BEGIN EXTRACTED MATERIAL

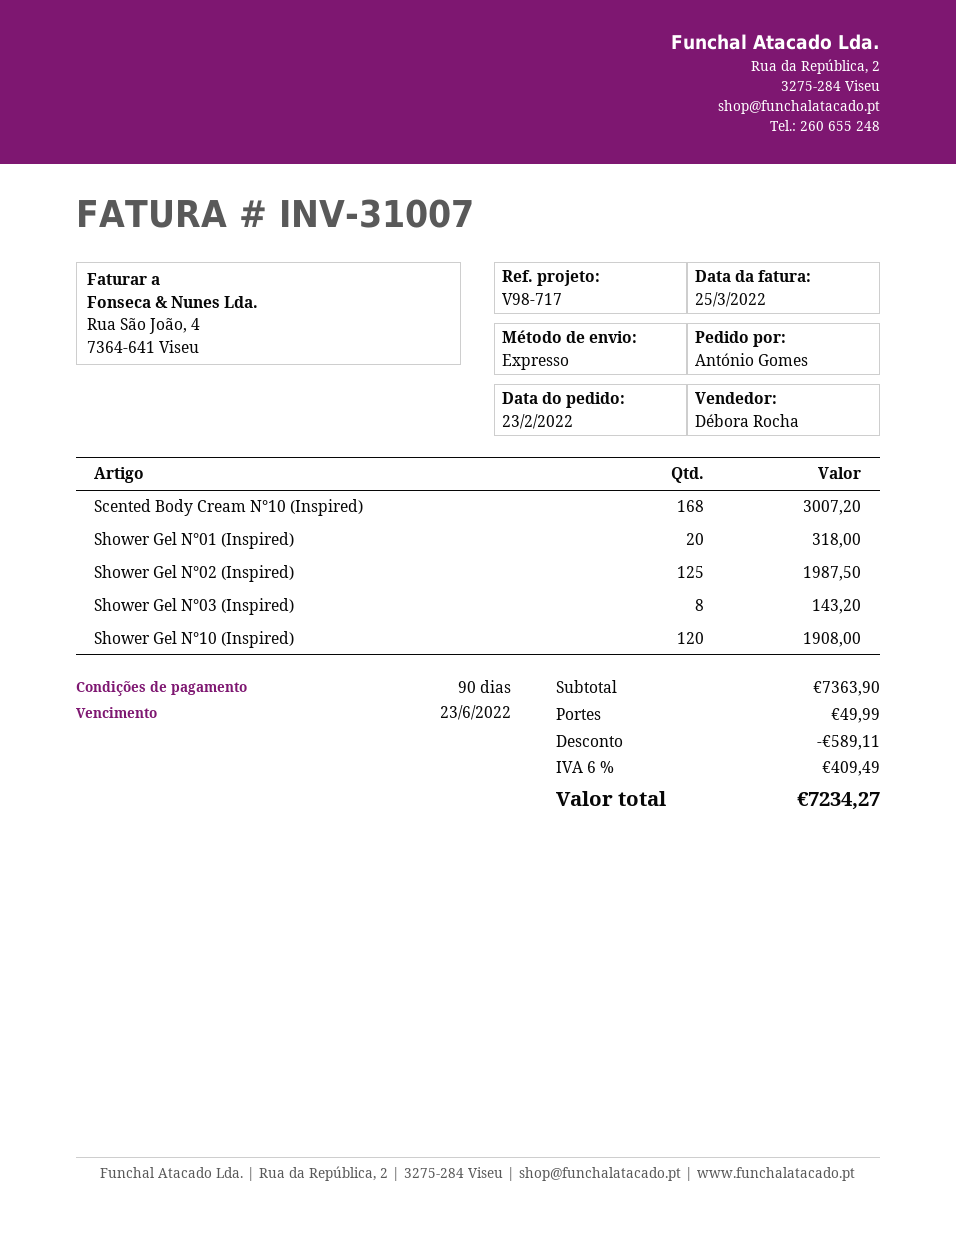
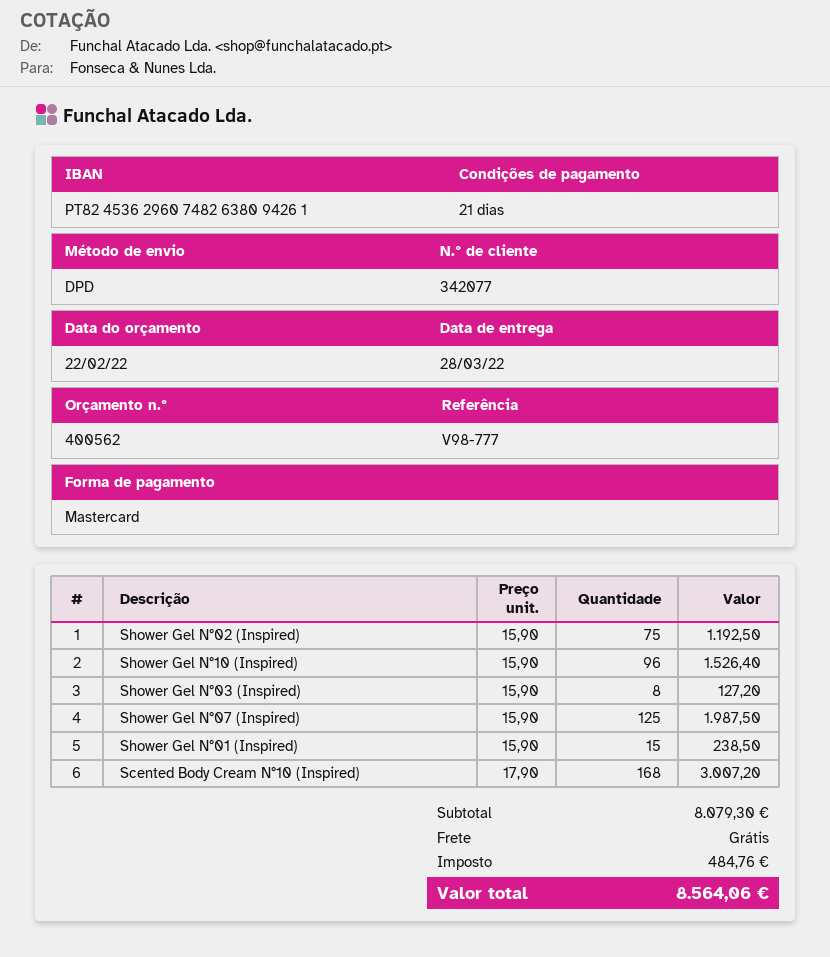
payment terms: 90 days -> 21 days
reference: V98-717 -> V98-777
shipping method: express -> DPD
Shower Gel N°01 (Inspired): 20 for 318.00 -> 15 for 238.50
Shower Gel N°02 (Inspired): 125 for 1987.50 -> 75 for 1192.50
Shower Gel N°03 (Inspired): 8 for 143.20 -> 8 for 127.20
Shower Gel N°10 (Inspired): 120 for 1908.00 -> 96 for 1526.40
Shower Gel N°07 (Inspired): none -> 125 for 1987.50
subtotal: 7363.90 -> 8079.30
discount: 589.11 -> none
shipping: 49.99 -> 0.00
tax: 409.49 -> 484.76
total: 7234.27 -> 8564.06

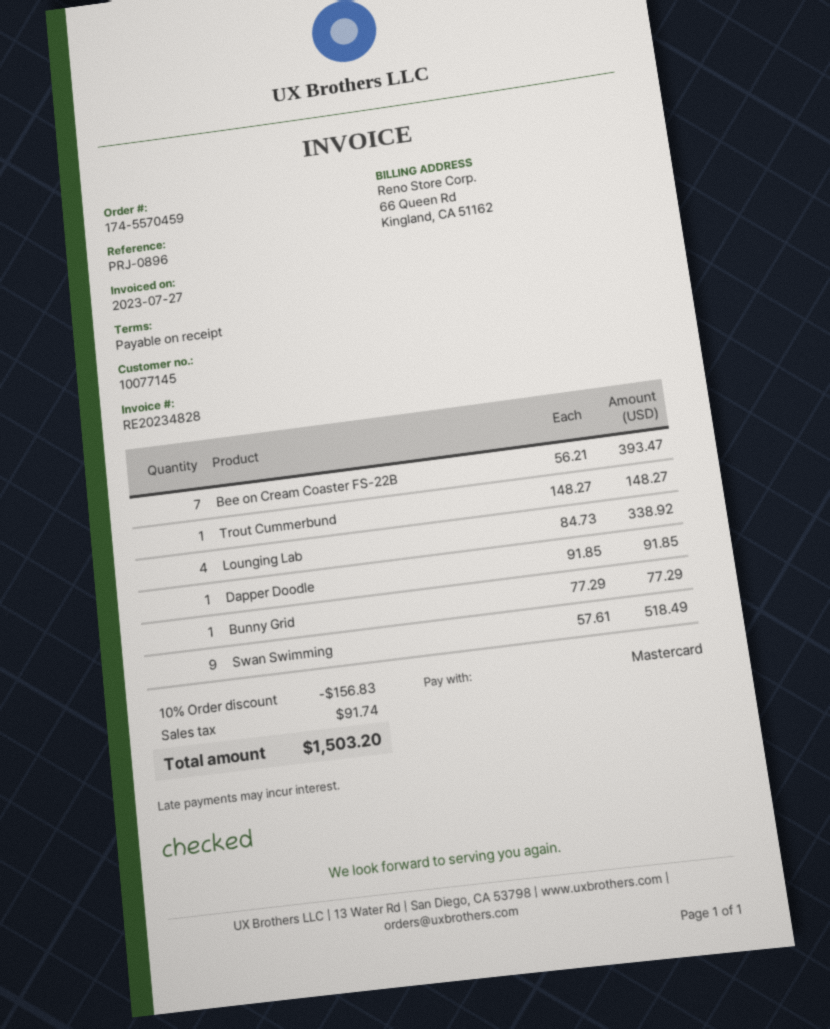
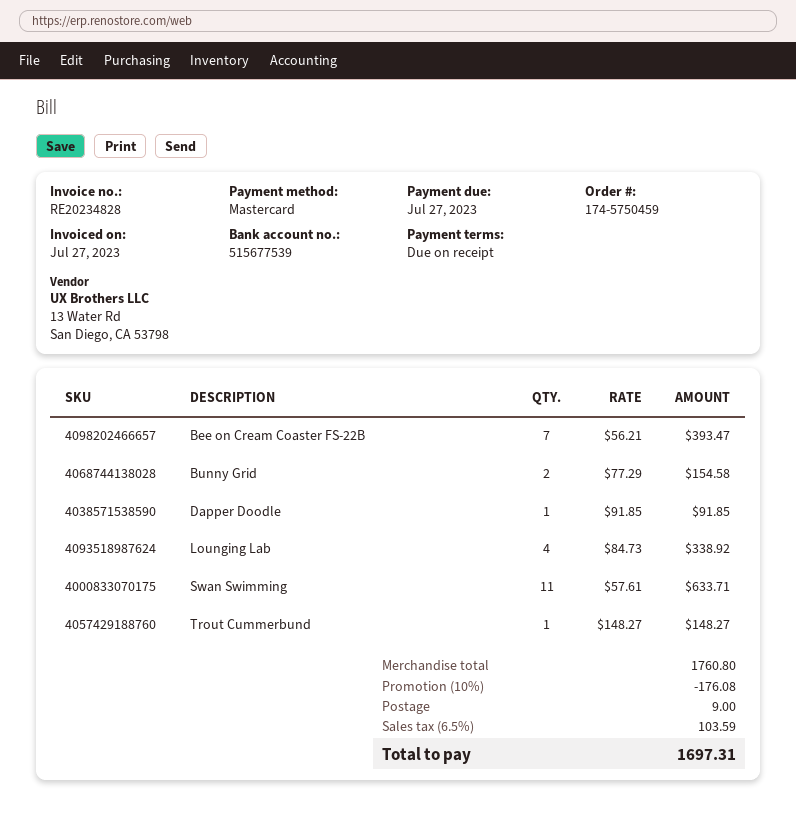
order number: 174-5570459 -> 174-5750459
Bunny Grid: 1 x 77.29 = 77.29 -> 2 x 77.29 = 154.58
Swan Swimming: 9 x 57.61 = 518.49 -> 11 x 57.61 = 633.71
discount: 10% = 156.83 -> 10% = 176.08
shipping: none -> 9.00
tax: 91.74 -> 103.59
total: 1503.20 -> 1697.31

END EXTRACTED MATERIAL

EXERCISE DESCRIPTION :: Output only the lines from the line that contains "tax: 409.49 -> 484.76" through the end of the material, both ends included, and skip every picture.

SOLUTION ::
tax: 409.49 -> 484.76
total: 7234.27 -> 8564.06

order number: 174-5570459 -> 174-5750459
Bunny Grid: 1 x 77.29 = 77.29 -> 2 x 77.29 = 154.58
Swan Swimming: 9 x 57.61 = 518.49 -> 11 x 57.61 = 633.71
discount: 10% = 156.83 -> 10% = 176.08
shipping: none -> 9.00
tax: 91.74 -> 103.59
total: 1503.20 -> 1697.31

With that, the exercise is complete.